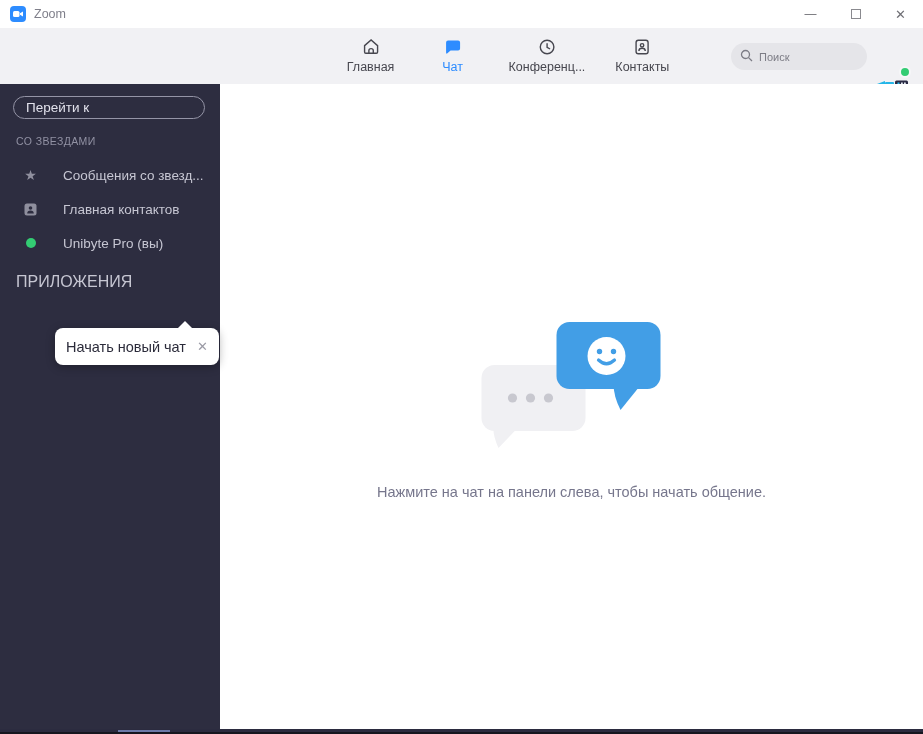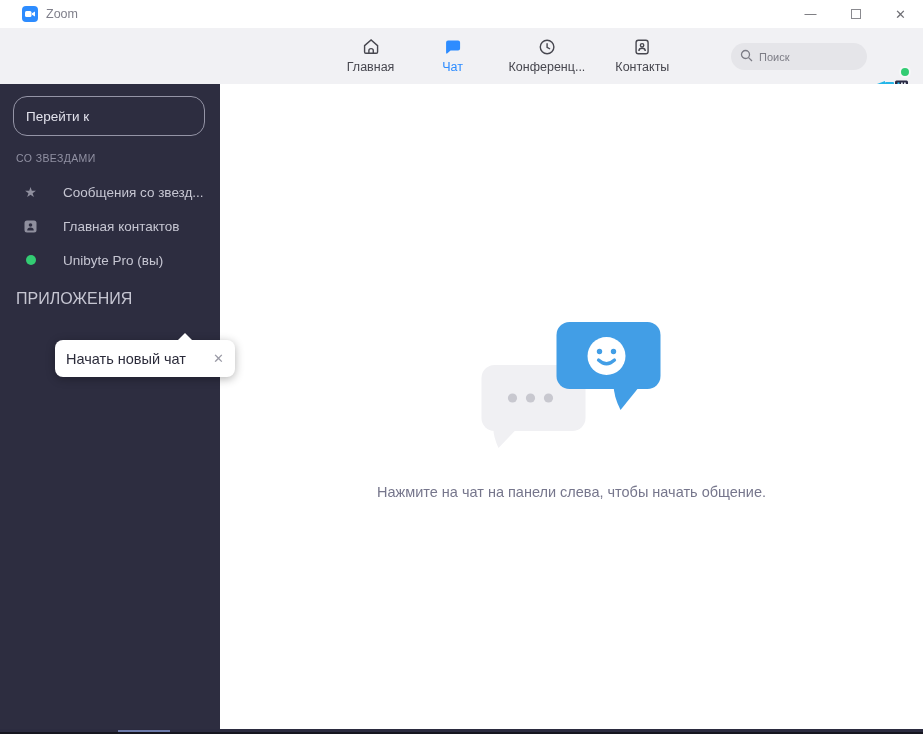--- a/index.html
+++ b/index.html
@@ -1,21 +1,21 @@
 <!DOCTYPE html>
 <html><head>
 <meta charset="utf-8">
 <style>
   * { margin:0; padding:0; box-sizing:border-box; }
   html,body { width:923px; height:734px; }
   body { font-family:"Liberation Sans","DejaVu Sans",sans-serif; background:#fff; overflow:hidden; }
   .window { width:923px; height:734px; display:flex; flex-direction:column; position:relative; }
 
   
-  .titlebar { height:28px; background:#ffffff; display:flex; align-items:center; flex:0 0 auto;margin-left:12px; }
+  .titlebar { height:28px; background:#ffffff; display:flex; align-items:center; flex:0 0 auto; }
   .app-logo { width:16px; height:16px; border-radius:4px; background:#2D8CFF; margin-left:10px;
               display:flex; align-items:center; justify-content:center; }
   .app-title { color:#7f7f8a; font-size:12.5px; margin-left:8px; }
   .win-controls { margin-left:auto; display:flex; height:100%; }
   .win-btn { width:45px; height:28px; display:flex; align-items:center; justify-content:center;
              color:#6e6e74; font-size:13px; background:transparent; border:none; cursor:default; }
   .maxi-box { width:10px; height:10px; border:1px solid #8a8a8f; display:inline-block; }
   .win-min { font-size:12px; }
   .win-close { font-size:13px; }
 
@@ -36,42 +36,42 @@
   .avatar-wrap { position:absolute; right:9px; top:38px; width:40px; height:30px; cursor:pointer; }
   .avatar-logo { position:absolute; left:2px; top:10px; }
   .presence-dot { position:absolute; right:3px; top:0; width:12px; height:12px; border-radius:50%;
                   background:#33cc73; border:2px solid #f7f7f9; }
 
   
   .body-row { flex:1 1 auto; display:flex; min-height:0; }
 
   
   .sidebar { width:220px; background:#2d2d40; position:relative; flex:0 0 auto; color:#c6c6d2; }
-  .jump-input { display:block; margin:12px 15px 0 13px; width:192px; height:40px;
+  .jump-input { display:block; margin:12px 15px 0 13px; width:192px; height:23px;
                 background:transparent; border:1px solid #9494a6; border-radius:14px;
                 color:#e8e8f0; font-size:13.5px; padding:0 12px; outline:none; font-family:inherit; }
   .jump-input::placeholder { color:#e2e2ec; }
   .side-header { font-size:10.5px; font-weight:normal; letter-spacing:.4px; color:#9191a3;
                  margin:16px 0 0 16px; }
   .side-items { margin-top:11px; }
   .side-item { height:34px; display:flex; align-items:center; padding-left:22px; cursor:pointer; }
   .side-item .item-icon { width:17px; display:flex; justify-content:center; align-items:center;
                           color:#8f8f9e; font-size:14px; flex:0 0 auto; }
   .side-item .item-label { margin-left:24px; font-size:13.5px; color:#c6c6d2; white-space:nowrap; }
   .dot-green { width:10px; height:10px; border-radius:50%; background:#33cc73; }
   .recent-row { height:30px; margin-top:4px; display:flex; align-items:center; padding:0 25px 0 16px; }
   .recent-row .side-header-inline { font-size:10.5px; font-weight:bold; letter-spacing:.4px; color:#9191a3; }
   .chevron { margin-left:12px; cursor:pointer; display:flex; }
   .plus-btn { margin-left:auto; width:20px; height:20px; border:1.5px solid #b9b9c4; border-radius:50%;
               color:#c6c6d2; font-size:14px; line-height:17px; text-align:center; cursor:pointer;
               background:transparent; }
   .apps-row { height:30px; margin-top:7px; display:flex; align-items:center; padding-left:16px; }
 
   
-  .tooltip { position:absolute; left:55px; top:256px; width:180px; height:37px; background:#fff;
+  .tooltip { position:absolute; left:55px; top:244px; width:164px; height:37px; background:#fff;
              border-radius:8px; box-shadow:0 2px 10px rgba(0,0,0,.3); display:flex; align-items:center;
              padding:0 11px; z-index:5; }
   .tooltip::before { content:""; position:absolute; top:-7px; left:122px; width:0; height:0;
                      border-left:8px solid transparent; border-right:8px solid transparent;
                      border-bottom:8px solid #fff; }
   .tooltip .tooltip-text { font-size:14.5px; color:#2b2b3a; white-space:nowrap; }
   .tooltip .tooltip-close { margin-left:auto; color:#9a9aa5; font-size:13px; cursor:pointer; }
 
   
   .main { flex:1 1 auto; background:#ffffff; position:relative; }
==
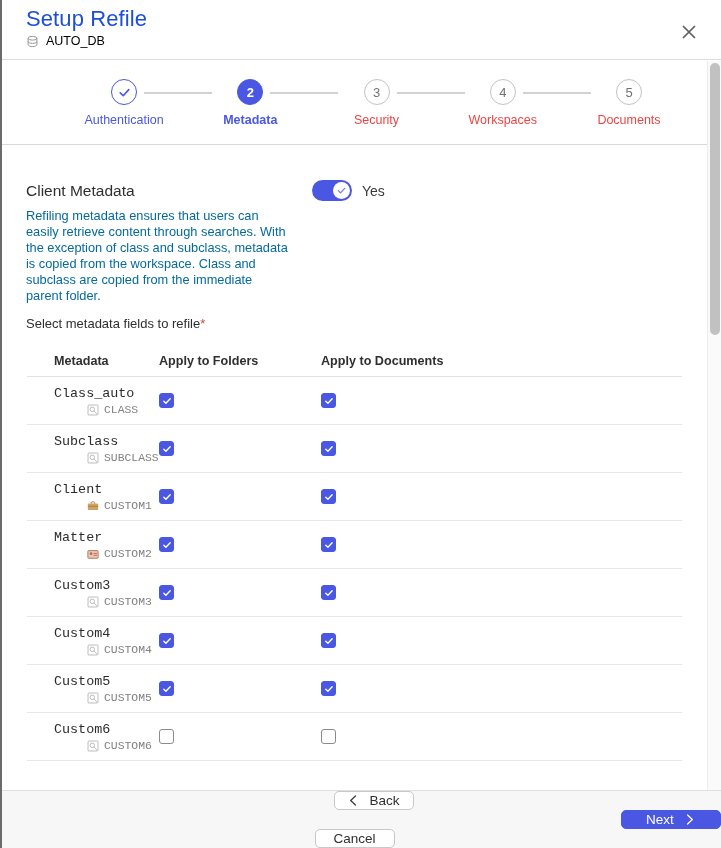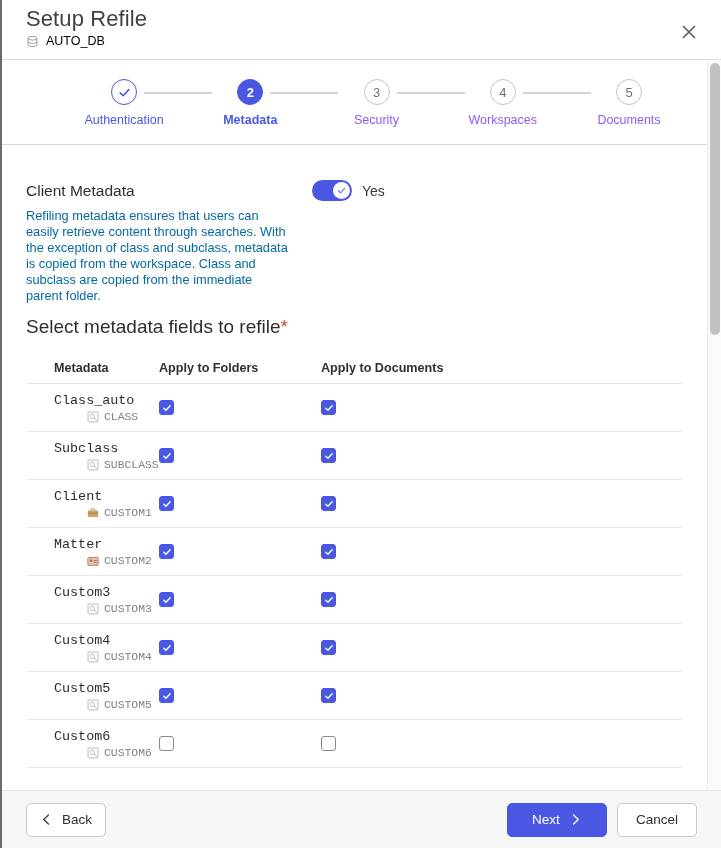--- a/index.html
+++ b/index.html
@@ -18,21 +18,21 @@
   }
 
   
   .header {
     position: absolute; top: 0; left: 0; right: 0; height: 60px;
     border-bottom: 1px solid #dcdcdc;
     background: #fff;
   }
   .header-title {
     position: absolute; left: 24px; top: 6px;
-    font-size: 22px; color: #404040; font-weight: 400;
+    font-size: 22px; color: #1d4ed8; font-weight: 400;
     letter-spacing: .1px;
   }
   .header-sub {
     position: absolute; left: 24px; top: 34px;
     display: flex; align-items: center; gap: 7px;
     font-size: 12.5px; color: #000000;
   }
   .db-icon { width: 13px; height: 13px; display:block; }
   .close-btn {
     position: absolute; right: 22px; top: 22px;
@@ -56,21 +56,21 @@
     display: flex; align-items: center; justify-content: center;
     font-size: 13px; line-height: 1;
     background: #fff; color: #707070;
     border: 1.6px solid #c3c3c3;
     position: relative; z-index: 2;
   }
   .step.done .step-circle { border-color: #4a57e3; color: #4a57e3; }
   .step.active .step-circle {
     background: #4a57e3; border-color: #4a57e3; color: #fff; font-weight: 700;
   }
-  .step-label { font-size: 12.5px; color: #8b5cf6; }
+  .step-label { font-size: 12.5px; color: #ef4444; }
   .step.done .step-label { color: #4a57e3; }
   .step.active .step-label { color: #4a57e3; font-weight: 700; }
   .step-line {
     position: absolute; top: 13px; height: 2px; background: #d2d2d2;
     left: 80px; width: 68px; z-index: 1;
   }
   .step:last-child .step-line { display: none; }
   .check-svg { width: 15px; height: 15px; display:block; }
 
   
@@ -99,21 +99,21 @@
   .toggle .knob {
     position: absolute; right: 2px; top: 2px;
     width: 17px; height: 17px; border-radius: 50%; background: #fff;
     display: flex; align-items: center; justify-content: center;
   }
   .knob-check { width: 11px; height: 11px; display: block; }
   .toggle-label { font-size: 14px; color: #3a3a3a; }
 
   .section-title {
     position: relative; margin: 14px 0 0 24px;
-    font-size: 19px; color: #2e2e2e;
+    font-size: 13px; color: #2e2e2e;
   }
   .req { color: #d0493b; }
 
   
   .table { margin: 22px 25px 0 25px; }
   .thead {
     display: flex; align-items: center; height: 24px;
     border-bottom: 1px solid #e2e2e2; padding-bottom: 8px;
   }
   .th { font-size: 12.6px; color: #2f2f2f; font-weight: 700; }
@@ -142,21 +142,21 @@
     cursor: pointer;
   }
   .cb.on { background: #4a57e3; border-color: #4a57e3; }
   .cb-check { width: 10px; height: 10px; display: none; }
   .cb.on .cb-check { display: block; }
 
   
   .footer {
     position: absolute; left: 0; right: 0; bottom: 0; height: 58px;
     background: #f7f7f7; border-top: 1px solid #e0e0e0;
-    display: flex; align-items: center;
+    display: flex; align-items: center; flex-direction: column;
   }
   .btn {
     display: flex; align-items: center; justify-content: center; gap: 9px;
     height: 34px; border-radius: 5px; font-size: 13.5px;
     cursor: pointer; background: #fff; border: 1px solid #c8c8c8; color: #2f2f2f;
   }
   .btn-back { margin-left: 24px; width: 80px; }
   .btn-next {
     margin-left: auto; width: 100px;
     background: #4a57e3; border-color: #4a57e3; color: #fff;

**Task prompt**
Only a number is wanted. How many lines of the entries above carry "relative"?

**Result of the task**
5